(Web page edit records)

--------------------------------

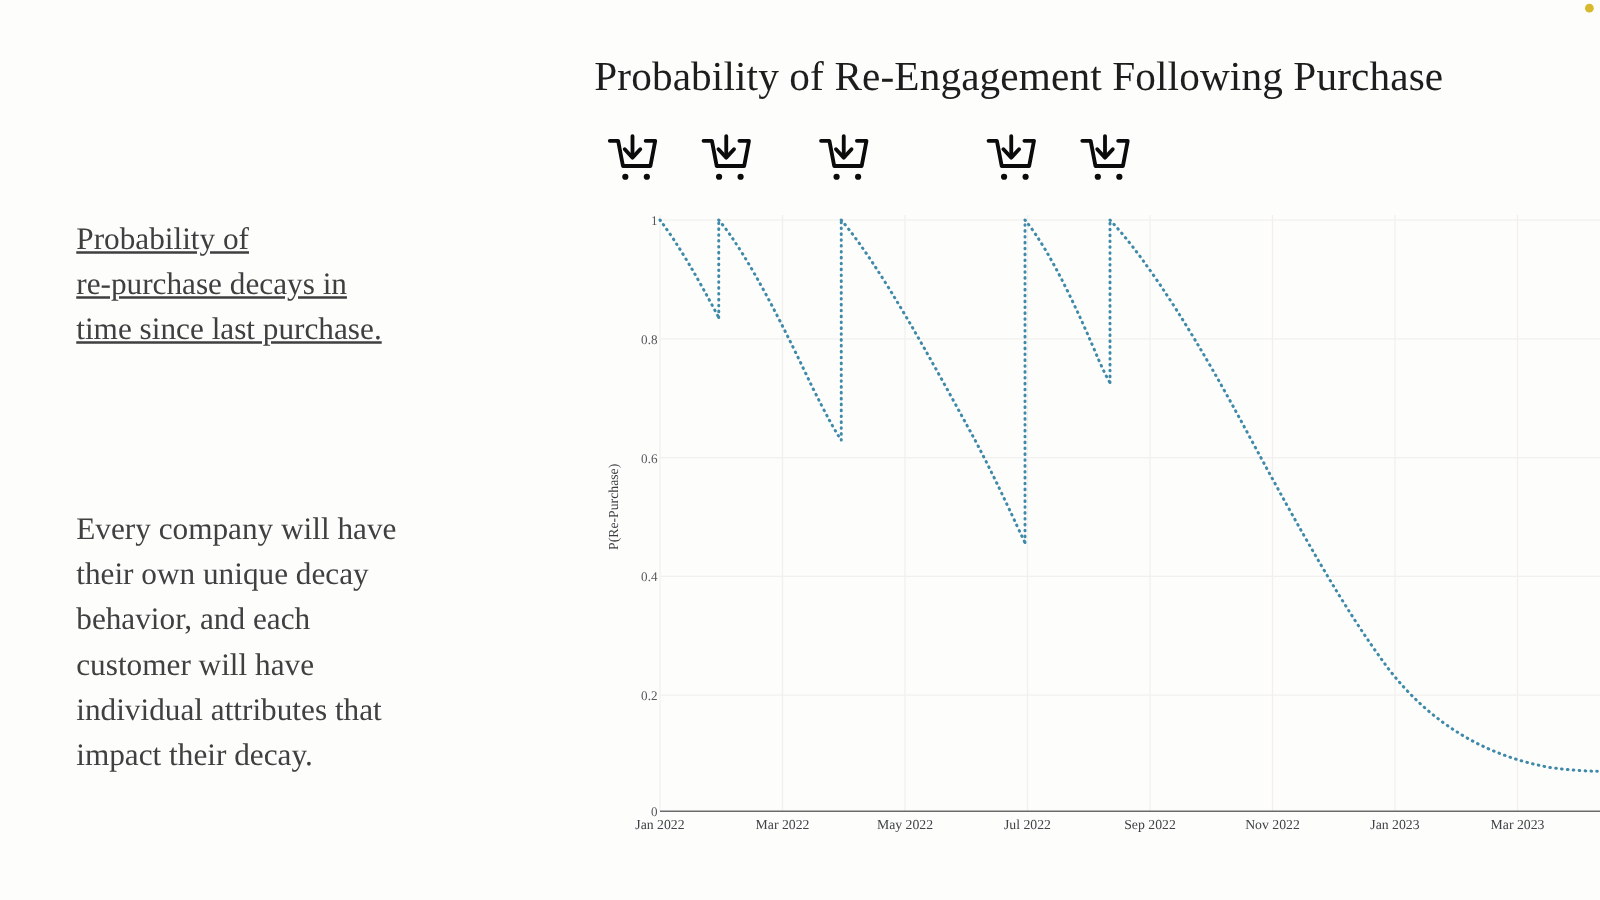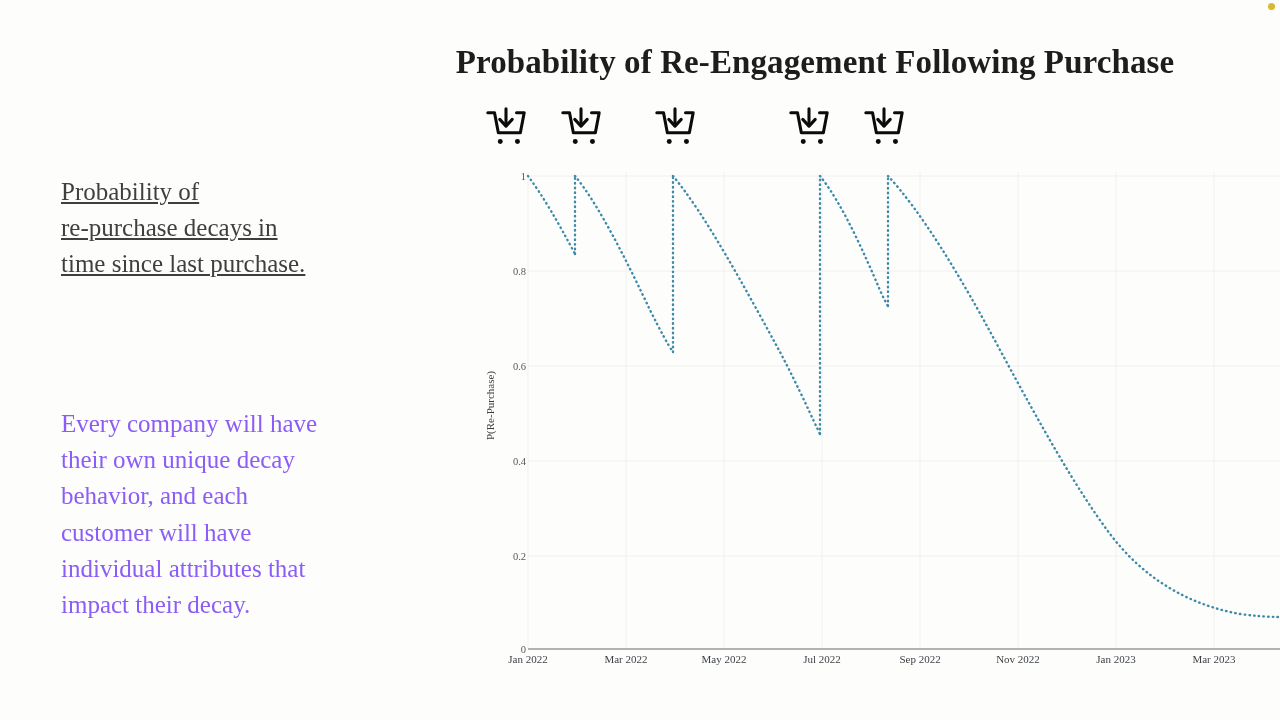--- a/index.html
+++ b/index.html
@@ -41,7 +41,7 @@
     text-align: center;
     font-family: "Liberation Serif", "DejaVu Serif", serif;
     font-size: 33px;
-    font-weight: 700;
+    font-weight: 400;
     color: #1d1d1d;
     letter-spacing: 0.1px;
     white-space: nowrap;

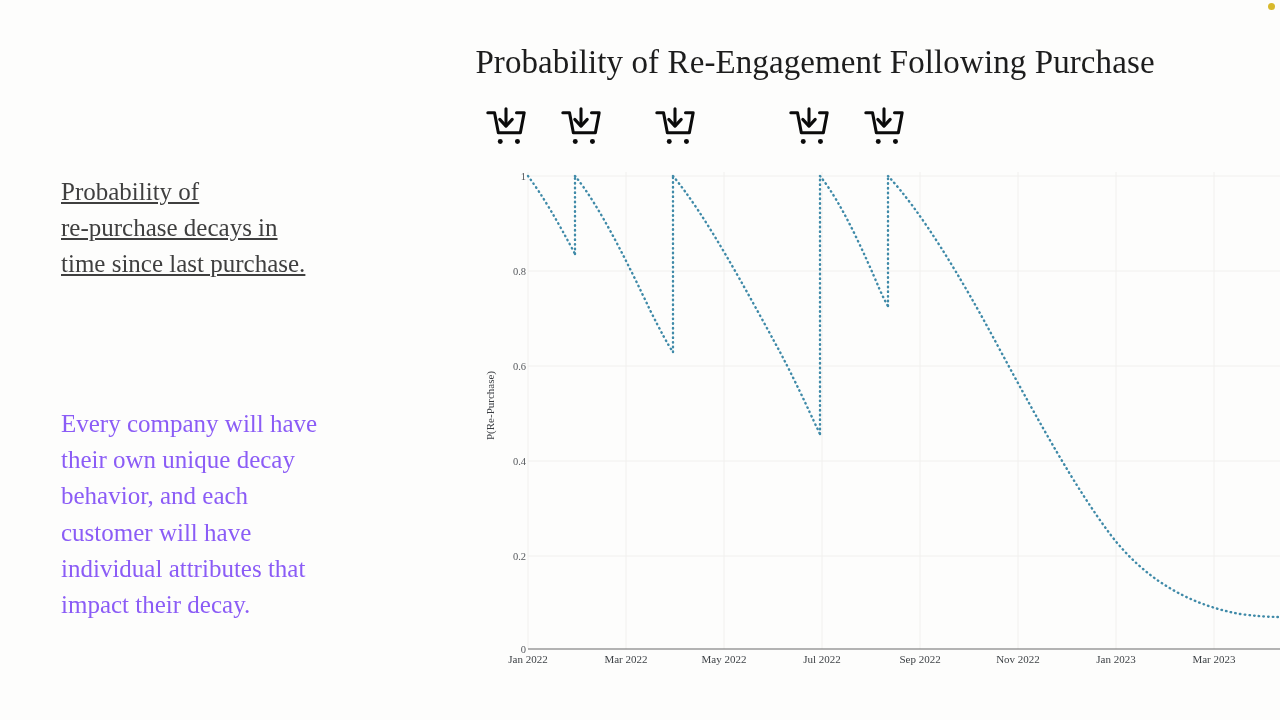--- a/index.html
+++ b/index.html
@@ -118,7 +118,7 @@
 re-purchase decays in
 time since last purchase.</div>
 
-  <div class="body-text" id="para-2" style="color: #8b5cf6;">Every company will have
+  <div class="body-text" id="para-2" style="color: #404040;">Every company will have
 their own unique decay
 behavior, and each
 customer will have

--------------------------------

● YOUR ASSIGNMENT:
Leave out the pictures and copy every record above exactly.

● TASK SOLUTION:
--- a/index.html
+++ b/index.html
@@ -41,7 +41,7 @@
     text-align: center;
     font-family: "Liberation Serif", "DejaVu Serif", serif;
     font-size: 33px;
-    font-weight: 700;
+    font-weight: 400;
     color: #1d1d1d;
     letter-spacing: 0.1px;
     white-space: nowrap;

--- a/index.html
+++ b/index.html
@@ -118,7 +118,7 @@
 re-purchase decays in
 time since last purchase.</div>
 
-  <div class="body-text" id="para-2" style="color: #8b5cf6;">Every company will have
+  <div class="body-text" id="para-2" style="color: #404040;">Every company will have
 their own unique decay
 behavior, and each
 customer will have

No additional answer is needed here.